Projects

The efficiency of thin-film PV is limited by atomic-scale defects in the material (grain boundaries, planar defects, point defects etc). The manufacture of a high efficiency cell typically requires some form of defect passivation treatment. Examples include activation of CdTe by annealing in CdCl2, sodium doping in CIGS and the use of mixed-halide perovskites. Recent work at Loughborough using HRTEM has shown that as deposited CdTe contains high densities of stacking faults and that these are removed by the CdCl2 activation process. DFT modelling at Bath University has confirmed that certain types of stacking fault are ‘hole killers’. This work has shown that the combination of HRTEM and advanced DFT modelling can provide vital insights into our understanding of the role of defects and their effect on device performance. Previous characterisation has focused on only one type of defect, rather than the material as a whole. It has therefore not been possible to draw conclusions on the relative impact of different defects on cell efficiency or identify the dominant defect passivation mechanism(s). Still less work has been done comparing defects in different materials systems, although they share common properties. In this project, the student will use advanced characterization techniques to study defects in thin film CdTe, CIGS, CZTS and perovskites deposited using different techniques. The project aims to determine how atomic-scale defects collectively degrade cell efficiency and the fundamental mechanisms underpinning their passivation. From this we can develop strategies for higher efficiencies.
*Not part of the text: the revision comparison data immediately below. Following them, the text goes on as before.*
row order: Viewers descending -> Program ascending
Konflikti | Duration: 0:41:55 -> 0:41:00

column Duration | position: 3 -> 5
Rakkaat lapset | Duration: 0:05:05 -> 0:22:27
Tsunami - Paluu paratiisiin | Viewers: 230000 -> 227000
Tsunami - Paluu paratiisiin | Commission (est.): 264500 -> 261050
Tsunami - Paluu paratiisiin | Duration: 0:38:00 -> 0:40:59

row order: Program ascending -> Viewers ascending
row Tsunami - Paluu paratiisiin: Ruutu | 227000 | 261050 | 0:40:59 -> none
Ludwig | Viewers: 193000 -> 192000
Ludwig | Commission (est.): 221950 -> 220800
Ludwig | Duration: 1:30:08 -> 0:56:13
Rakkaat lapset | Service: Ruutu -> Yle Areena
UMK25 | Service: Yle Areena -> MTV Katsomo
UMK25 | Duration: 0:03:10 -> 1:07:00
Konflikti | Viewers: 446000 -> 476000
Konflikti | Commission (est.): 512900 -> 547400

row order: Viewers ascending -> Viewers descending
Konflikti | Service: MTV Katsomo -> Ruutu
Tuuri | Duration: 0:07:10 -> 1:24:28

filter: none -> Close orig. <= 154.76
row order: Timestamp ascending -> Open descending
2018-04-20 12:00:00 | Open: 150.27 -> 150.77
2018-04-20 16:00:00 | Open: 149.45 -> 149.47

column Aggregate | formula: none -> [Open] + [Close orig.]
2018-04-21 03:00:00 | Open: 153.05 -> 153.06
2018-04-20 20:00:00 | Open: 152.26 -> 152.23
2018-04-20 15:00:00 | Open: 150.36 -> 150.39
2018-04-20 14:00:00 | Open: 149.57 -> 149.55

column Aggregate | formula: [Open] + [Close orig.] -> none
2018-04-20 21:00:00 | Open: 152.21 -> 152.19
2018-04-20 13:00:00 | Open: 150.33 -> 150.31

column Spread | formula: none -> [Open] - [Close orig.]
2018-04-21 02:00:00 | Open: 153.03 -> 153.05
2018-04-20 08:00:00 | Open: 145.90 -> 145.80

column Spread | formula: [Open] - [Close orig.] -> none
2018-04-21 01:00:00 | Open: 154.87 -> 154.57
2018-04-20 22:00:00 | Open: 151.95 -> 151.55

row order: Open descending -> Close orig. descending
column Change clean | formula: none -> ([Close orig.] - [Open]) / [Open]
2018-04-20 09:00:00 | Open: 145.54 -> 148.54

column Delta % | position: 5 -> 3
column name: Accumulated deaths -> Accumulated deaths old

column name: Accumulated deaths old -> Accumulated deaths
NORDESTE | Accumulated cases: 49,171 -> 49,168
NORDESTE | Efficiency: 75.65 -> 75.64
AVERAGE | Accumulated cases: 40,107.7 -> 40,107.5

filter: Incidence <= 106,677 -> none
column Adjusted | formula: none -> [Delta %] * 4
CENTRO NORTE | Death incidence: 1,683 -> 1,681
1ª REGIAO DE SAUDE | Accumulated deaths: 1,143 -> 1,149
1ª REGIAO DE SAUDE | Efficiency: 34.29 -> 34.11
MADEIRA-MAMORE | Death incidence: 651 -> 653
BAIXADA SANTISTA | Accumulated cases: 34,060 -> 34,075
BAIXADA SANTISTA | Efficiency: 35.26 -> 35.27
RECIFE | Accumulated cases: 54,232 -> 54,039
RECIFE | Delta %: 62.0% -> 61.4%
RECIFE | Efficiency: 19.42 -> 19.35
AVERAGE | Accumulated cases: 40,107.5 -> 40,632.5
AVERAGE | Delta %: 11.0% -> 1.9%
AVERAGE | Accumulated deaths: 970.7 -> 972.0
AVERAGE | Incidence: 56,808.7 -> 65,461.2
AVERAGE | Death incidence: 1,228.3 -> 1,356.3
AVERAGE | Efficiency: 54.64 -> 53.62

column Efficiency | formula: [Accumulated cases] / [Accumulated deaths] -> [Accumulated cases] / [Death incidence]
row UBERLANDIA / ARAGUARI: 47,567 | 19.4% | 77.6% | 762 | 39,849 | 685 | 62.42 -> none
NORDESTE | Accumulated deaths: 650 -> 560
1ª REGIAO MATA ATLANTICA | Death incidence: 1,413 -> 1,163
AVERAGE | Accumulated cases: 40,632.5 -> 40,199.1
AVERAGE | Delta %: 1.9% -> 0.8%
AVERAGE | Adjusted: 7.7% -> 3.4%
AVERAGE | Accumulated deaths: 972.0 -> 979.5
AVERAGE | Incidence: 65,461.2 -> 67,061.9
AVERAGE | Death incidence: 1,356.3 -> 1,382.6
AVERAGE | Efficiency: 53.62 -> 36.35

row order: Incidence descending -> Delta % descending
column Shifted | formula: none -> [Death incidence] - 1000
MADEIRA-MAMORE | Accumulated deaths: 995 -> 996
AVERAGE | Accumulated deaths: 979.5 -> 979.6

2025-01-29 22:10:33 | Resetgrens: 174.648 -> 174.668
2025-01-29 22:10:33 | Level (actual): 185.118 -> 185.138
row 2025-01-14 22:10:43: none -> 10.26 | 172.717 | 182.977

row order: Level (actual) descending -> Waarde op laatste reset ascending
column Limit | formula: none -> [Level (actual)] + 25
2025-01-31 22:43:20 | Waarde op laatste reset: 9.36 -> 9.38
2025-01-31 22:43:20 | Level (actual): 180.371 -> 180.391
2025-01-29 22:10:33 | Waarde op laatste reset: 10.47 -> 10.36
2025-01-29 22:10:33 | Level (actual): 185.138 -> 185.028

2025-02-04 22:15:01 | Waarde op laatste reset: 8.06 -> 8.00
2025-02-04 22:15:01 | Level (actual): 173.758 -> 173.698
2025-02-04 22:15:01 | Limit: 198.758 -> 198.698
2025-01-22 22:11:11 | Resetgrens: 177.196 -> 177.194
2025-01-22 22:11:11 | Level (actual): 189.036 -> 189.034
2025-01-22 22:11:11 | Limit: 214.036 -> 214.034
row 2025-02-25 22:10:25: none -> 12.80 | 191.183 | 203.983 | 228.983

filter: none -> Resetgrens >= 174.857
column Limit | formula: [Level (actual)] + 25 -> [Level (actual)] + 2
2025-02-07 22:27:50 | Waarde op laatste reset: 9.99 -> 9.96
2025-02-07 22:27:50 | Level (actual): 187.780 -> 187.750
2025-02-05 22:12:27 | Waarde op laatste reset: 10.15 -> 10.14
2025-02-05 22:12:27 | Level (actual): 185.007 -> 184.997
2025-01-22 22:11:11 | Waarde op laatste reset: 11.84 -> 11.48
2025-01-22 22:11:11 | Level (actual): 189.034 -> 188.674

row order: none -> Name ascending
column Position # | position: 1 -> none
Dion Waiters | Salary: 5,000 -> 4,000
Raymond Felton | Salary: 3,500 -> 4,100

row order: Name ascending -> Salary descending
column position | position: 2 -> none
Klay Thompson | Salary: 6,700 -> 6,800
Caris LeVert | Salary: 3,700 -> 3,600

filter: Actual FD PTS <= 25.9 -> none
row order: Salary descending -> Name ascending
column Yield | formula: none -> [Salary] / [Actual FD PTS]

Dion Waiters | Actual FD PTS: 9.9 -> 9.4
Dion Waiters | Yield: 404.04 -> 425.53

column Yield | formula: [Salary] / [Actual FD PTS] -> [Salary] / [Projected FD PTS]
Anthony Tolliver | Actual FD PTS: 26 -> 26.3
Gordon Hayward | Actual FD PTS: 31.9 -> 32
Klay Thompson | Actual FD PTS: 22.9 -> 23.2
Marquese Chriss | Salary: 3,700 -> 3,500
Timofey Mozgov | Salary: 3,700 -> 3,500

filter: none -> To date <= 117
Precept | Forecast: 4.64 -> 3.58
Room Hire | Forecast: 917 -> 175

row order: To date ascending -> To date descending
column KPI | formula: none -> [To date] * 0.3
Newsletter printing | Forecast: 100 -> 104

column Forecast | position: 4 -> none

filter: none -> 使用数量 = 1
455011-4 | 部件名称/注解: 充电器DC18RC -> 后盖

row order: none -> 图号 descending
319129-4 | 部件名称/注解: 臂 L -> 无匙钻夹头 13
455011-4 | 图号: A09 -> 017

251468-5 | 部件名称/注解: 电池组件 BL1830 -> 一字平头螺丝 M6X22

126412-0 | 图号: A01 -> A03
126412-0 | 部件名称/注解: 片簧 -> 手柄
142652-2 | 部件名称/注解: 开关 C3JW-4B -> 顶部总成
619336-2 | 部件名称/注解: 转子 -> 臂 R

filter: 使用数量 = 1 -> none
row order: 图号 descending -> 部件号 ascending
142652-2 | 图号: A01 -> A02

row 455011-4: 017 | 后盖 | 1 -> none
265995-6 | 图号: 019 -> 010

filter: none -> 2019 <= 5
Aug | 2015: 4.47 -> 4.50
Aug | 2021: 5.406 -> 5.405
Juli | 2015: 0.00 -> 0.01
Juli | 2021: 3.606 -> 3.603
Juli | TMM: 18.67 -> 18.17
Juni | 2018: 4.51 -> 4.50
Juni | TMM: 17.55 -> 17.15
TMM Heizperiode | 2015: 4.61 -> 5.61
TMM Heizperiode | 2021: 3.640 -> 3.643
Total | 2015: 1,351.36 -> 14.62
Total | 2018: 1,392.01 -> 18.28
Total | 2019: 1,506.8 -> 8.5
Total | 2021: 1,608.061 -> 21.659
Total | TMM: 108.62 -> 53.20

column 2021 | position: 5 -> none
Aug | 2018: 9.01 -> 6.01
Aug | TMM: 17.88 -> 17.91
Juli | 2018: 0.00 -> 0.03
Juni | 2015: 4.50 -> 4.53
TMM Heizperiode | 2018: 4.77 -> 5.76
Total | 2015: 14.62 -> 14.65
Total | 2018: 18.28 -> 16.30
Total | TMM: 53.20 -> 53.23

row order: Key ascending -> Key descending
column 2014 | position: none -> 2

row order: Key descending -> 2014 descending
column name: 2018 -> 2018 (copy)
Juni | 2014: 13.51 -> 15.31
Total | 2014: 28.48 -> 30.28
Electron microscopy is the primary characterisation tool, since it enables simultaneous structural, chemical and electrical property measurement on nearly every class of defect. Supporting this is the emergence of advanced electron microscopy instrumentation, which has created unprecedented opportunities for exploring materials at the atomic scale. Their application in PV is still to be fully exploited. Results will be shared with collaborators working on DFT (Prof Walsh). Ideally, a project would also be supported at Bath thereby exploiting the multi-institutional nature of the CDT and its ethos of creating a cohort culture. The student will also be exposed to International and Industrial engagement with samples supplied from leading thin film PV laboratories at Colorado State University, Colorado School of Mines, NREL and First Solar Inc.